Cairan rehidrasi oral harus mengandung lebih banyak kalium ketimbang natrium karena
penderita KKP berat selalu mengalami defisiensi kaliaum serta kelebihan natrium.
Rehidrasi berhasil jika anak tidak lagi kehausan, sudah dapat berkemih, dan tanda
dehidrasi lain hilang. Agar anak tidak mengalami dehidrasi lagi, anak harus tetap diberi
minum.
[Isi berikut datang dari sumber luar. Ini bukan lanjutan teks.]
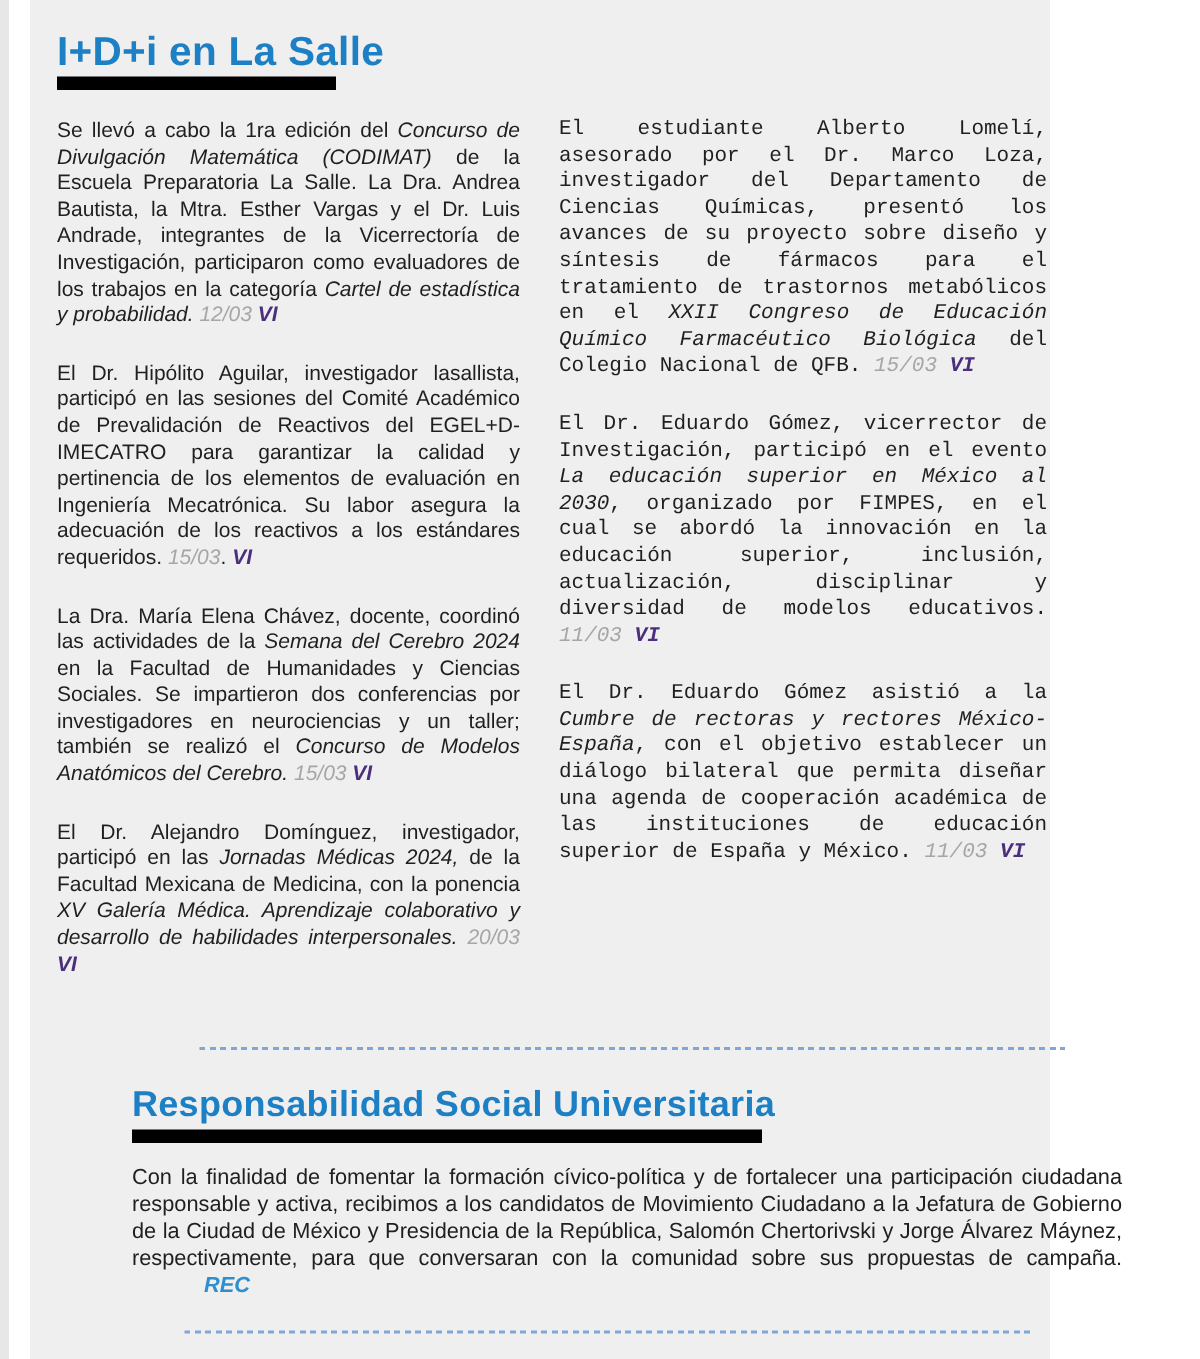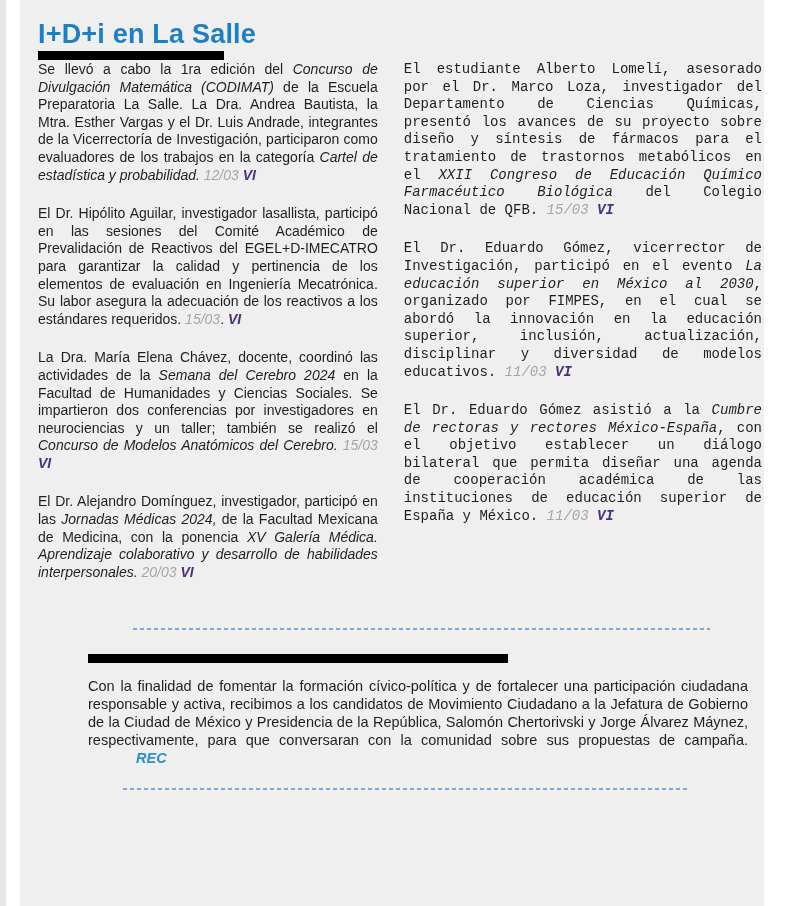--- a/index.html
+++ b/index.html
@@ -19,40 +19,40 @@
   body{
     width:800px;height:906px;
     background:var(--edge-bg);
     font-family:"Liberation Sans",sans-serif;
     color:var(--text);
     overflow:hidden;
   }
   .canvas{position:relative;width:800px;height:906px;}
   .left-sliver{position:absolute;left:0;top:0;width:6px;height:906px;background:var(--sliver-bg);}
   .page{
-    position:absolute;left:20px;top:0;width:744px;height:906px;
+    position:absolute;left:20px;top:0;width:680px;height:906px;
     background:var(--page-bg);
     box-sizing:border-box;
     padding:20px 2px 0 18px;
   }
   .section-title{
     font-weight:bold;
     color:var(--heading-blue);
     font-size:27px;
     line-height:28px;
     letter-spacing:0.2px;
     margin:0;
   }
   .title-underline{
     height:9px;background:var(--bar-black);margin-top:3px;
   }
   .underline-1{width:186px;}
   .underline-2{width:420px;}
   .columns{
-    display:flex;gap:26px;margin-top:1px;
+    display:flex;gap:26px;margin-top:18px;
   }
   .col{box-sizing:border-box;}
   .col-left{width:350px;}
   .col-right{width:369px;font-family:Liberation Mono, monospace;}
   .news-par{
     font-size:14px;line-height:17.6px;
     text-align:justify;
     margin:0 0 21px 0;
   }
   .section2{margin-left:50px;margin-top:24px;}
@@ -95,20 +95,21 @@
           <p class="news-par"><span class="seg-n">El estudiante Alberto Lomelí, asesorado por el Dr. Marco Loza, investigador del Departamento de Ciencias Químicas, presentó los avances de su proyecto sobre diseño y síntesis de fármacos para el tratamiento de trastornos metabólicos en el </span><span class="seg-i">XXII Congreso de Educación Químico Farmacéutico Biológica</span><span class="seg-n"> del Colegio Nacional de QFB. </span><span class="seg-d">15/03</span><span class="seg-n"> </span><span class="seg-vi">VI</span></p>
           <p class="news-par"><span class="seg-n">El Dr. Eduardo Gómez, vicerrector de Investigación, participó en el evento </span><span class="seg-i">La educación superior en México al 2030</span><span class="seg-n">, organizado por FIMPES, en el cual se abordó la innovación en la educación superior, inclusión, actualización, disciplinar y diversidad de modelos educativos. </span><span class="seg-d">11/03</span><span class="seg-n"> </span><span class="seg-vi">VI</span></p>
           <p class="news-par"><span class="seg-n">El Dr. Eduardo Gómez asistió a la </span><span class="seg-i">Cumbre de rectoras y rectores México-España</span><span class="seg-n">, con el objetivo establecer un diálogo bilateral que permita diseñar una agenda de cooperación académica de las instituciones de educación superior de España y México. </span><span class="seg-d">11/03</span><span class="seg-n"> </span><span class="seg-vi">VI</span></p>
         </div>
       </div>
     </section>
 
     <div class="dashed-divider divider-1"></div>
 
     <section class="section2">
+      <h2 class="section-title">Responsabilidad Social Universitaria</h2>
       <div class="title-underline underline-2"></div>
 
       <div class="section2-pars">
         <p class="news-par"><span class="seg-n">Con la finalidad de fomentar la formación cívico-política y de fortalecer una participación ciudadana responsable y activa, recibimos a los candidatos de Movimiento Ciudadano a la Jefatura de Gobierno de la Ciudad de México y Presidencia de la República, Salomón Chertorivski y Jorge Álvarez Máynez, respectivamente, para que conversaran con la comunidad sobre sus propuestas de campaña. </span><span class="seg-rec">REC</span></p>
       </div>
     </section>
 
     <div class="dashed-divider divider-2"></div>
 
   </div>

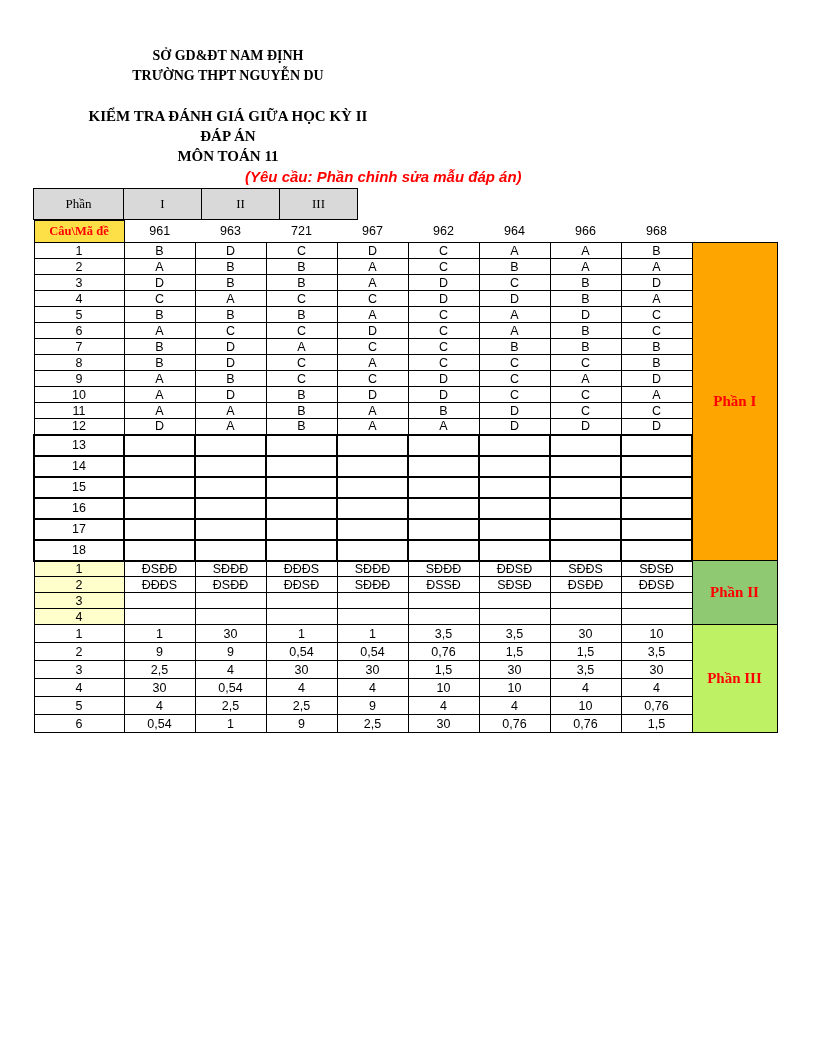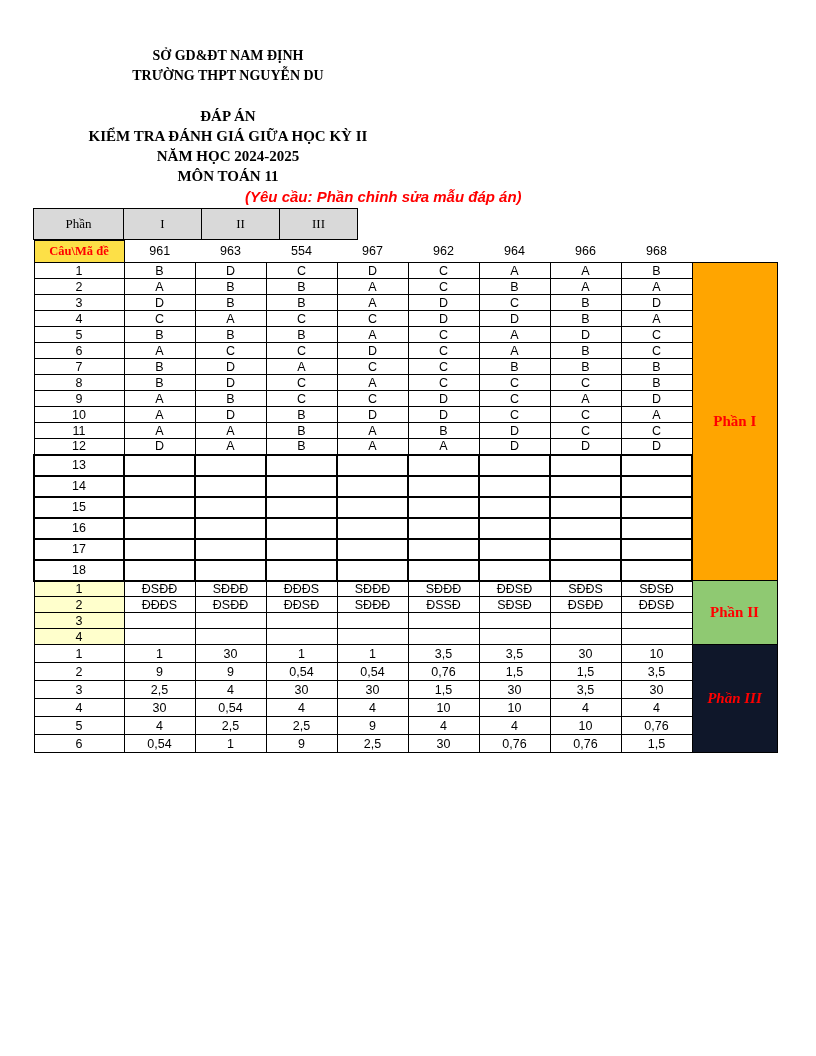--- a/index.html
+++ b/index.html
@@ -50,23 +50,22 @@
 <body>
 
 <div class="sheet">
 
   <div class="org">
     <div>SỞ GD&amp;ĐT NAM ĐỊNH</div>
     <div>TRƯỜNG THPT NGUYỄN DU</div>
   </div>
 
   <div class="titleblock">
+    <div>KIỂM TRA ĐÁNH GIÁ GIỮA HỌC KỲ II</div>
     <div>ĐÁP ÁN</div>
-    <div>KIỂM TRA ĐÁNH GIÁ GIỮA HỌC KỲ II</div>
-    <div>NĂM HỌC 2024-2025</div>
     <div>MÔN TOÁN 11</div>
   </div>
 
   <div class="note">(Yêu cầu: Phần chỉnh sửa mẫu đáp án)</div>
 
   <table class="summary s1">
     <tbody>
       <tr>
         <td class="sl">Phần</td>
         <td class="sv hdr">I</td>
@@ -88,21 +87,21 @@
         <col style="width:71px">
         <col style="width:71px">
         <col style="width:71px">
       <col style="width:85px">
     </colgroup>
     <tbody id="grid-body">
         <tr>
           <td class="corner">Câu\Mã đề</td>
           <td class="code">961</td>
           <td class="code">963</td>
-          <td class="code">554</td>
+          <td class="code">721</td>
           <td class="code">967</td>
           <td class="code">962</td>
           <td class="code">964</td>
           <td class="code">966</td>
           <td class="code">968</td>
           <td class="tspacer"></td>
         </tr>
         <tr class="p1">
           <td class="b num">1</td>
           <td class="b">B</td>
@@ -350,21 +349,21 @@
         <tr class="p3">
           <td class="b num">1</td>
           <td class="b">1</td>
           <td class="b">30</td>
           <td class="b">1</td>
           <td class="b">1</td>
           <td class="b">3,5</td>
           <td class="b">3,5</td>
           <td class="b">30</td>
           <td class="b">10</td>
-          <td class="side side3" rowspan="6" style="background: #0f172a; font-style: italic;">Phần III</td>
+          <td class="side side3" rowspan="6" style="background: #bef264;">Phần III</td>
         </tr>
         <tr class="p3">
           <td class="b num">2</td>
           <td class="b">9</td>
           <td class="b">9</td>
           <td class="b">0,54</td>
           <td class="b">0,54</td>
           <td class="b">0,76</td>
           <td class="b">1,5</td>
           <td class="b">1,5</td>

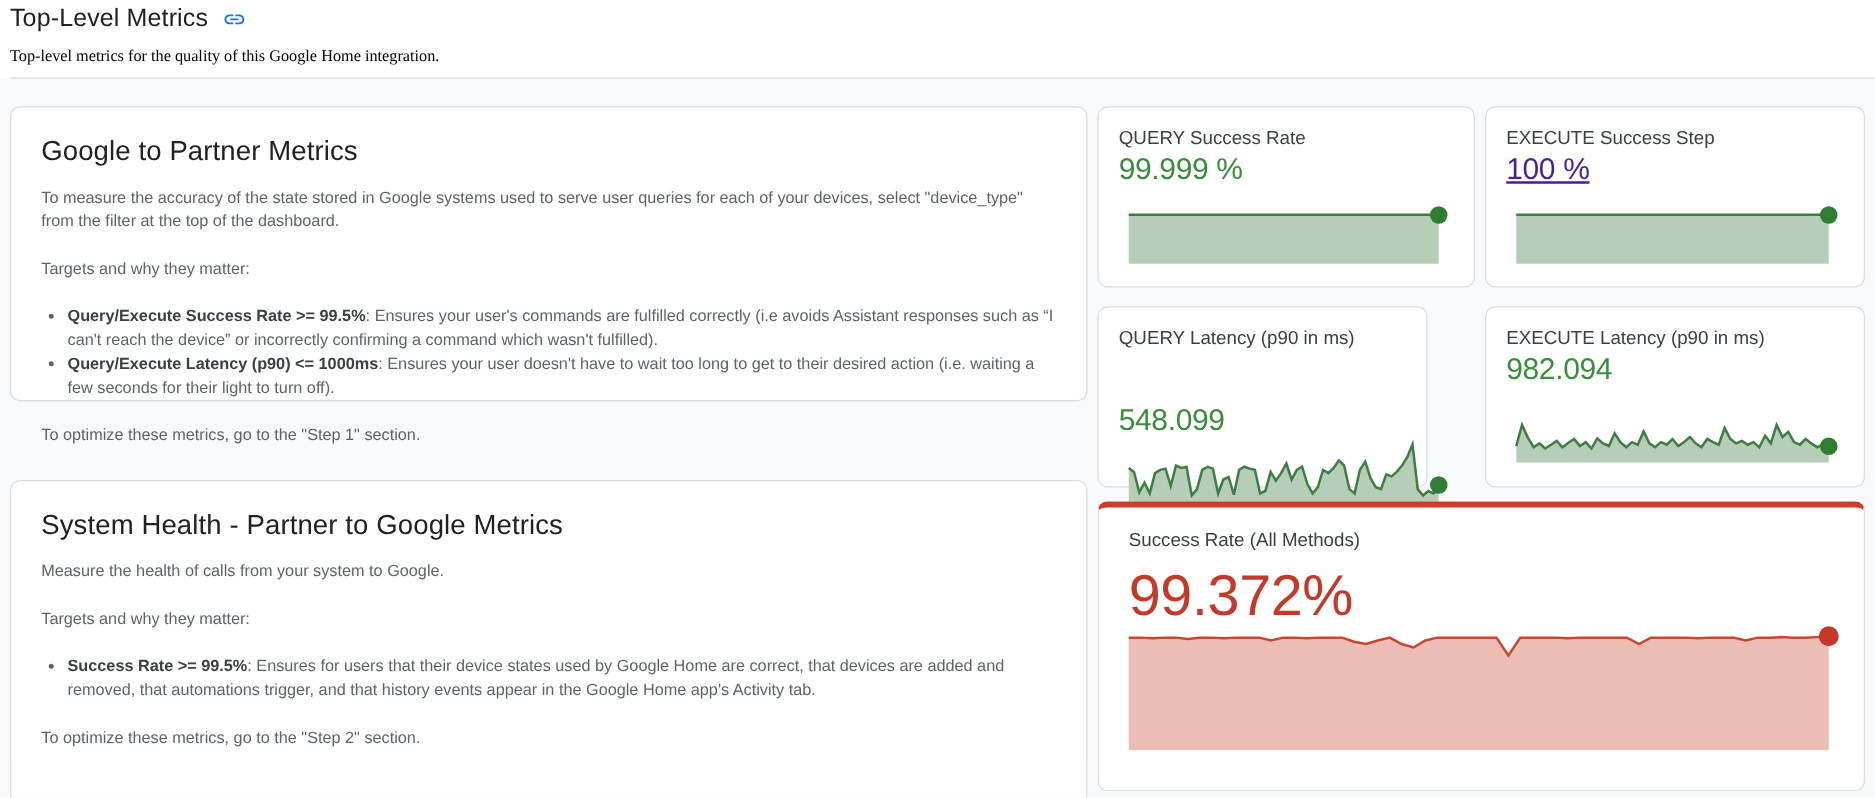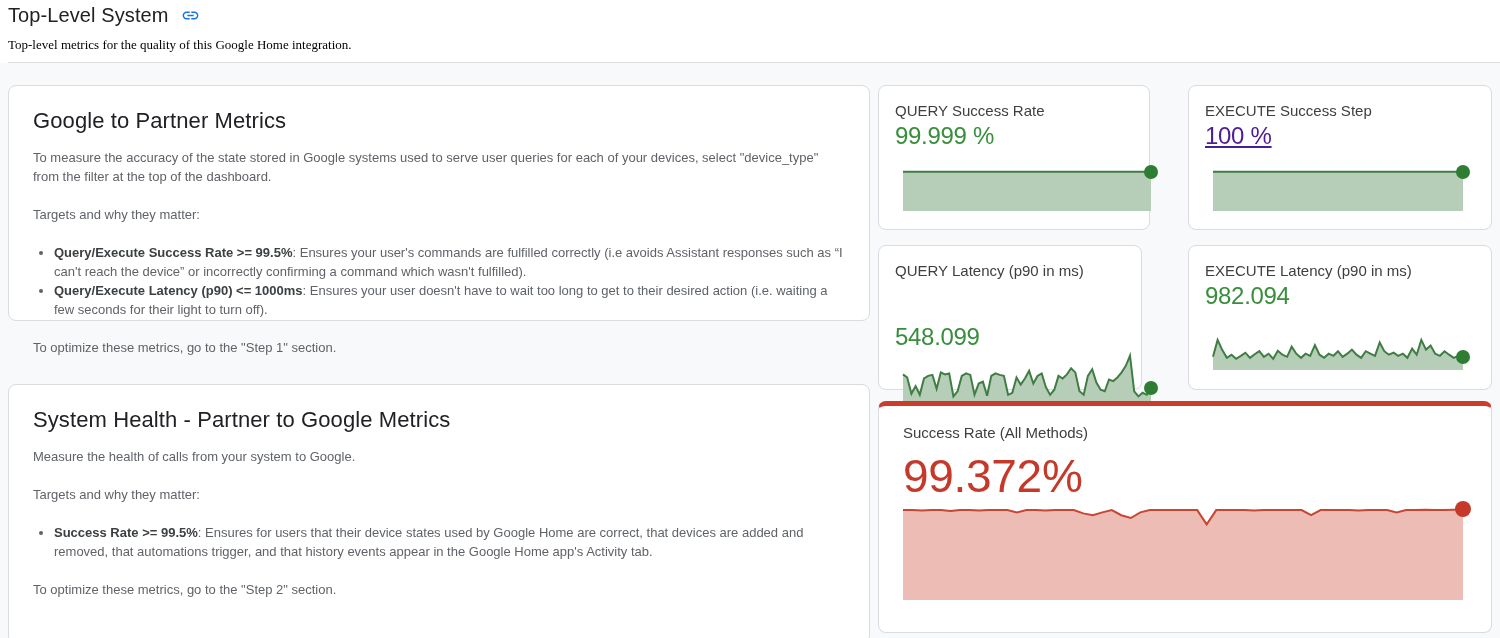--- a/index.html
+++ b/index.html
@@ -40,34 +40,34 @@
   .spark-wrap{position:relative;margin:auto 8px 6px 8px;overflow:visible;}
   .alert-card .spark-wrap{margin:auto 0 16px 0;}
   .h44{height:44px;}
   .h56{height:56px;}
   .h96{height:96px;}
   .spark-wrap svg{display:block;position:absolute;left:0;top:0;overflow:visible;}
   .spark-dot{position:absolute;border-radius:50%;}
 
   
   #card-gtp  {left:8px;   top:85px;  width:862px; height:236px;}
-  #card-qsr  {left:878px; top:85px;  width:272px; height:145px;}
+  #card-qsr  {left:878px; top:85px;  width:302px; height:145px;}
   #card-esr  {left:1188px;top:85px;  width:304px; height:145px;}
   #card-qlat {left:878px; top:245px; width:264px; height:145px;}
   #card-elat {left:1188px;top:245px; width:304px; height:145px;}
   #card-sys  {left:8px;   top:384px; width:862px; height:260px;}
   #card-alert{left:878px; top:401px; width:614px; height:232px;}
 </style>
 </head>
 <body>
 
 <div class="section-bg"></div>
 
 <div class="header">
-  <h1>Top-Level System</h1>
+  <h1>Top-Level Metrics</h1>
   <span class="link-icon" style="color: rgb(26, 115, 232);">
     <svg viewBox="0 0 24 24" fill="currentColor">
       <path d="M3.9 12c0-1.71 1.39-3.1 3.1-3.1h4V7H7c-2.76 0-5 2.24-5 5s2.24 5 5 5h4v-1.9H7c-1.71 0-3.1-1.39-3.1-3.1zM8 13h8v-2H8v2zm9-6h-4v1.9h4c1.71 0 3.1 1.39 3.1 3.1s-1.39 3.1-3.1 3.1h-4V17h4c2.76 0 5-2.24 5-5s-2.24-5-5-5z"></path>
     </svg>
   </span>
 </div>
 <p class="subtitle">Top-level metrics for the quality of this Google Home integration.</p>
 <div class="divider"></div>
 
 <section class="card text-card" id="card-gtp">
Sebagai patokan, jika anak berusia kurang dari 2 tahun, berikan 50-100 cc cairan
setiap kali diare sementara anak yang lebih besar jumlahnya dua kali lipat.
BAB III
PENUTUP
3.1. Kesimpulan
Dari materi diatas dapat disimpilkan bahwa KKP adalah keadaan kurang gizi yang
disebabkan rendahnya konsumsi energi dan protein dalam makanan sehari-hari sehingga
tidak memenuhi AKG. Setidaknya ada 4 faktor yang menyebabkan KKP yaitu dalam masalah
sosial, ekonomi , biologi, dan lingkungan.
KKP berat secara klinis terdapat 3 tipe yaitu kwashiorkor,marasmus, dan marasmik dan
kwashiorkor.
Penyakit KKP ini berpengaruh terhadap beberapa organ diantaranya saluran pencernaan,
sistem kardiovaskular,sistem pernapasan,sistem hematologik,pankreas,hati dan ginjal.
Sedangkan Keparahan KKP diukur dengan menggunakan parameter antropometrik karena
tanda dan gejala klinis, serta hasil pemeriksaan laboratorium biasanya tidak menunjukkan
perubahan terkecuali penyakit ini sudah sedemikian parah. Klasifikasi serta lamanya penyakit
yang telah berlangsung juga ditentukan secara antropometris.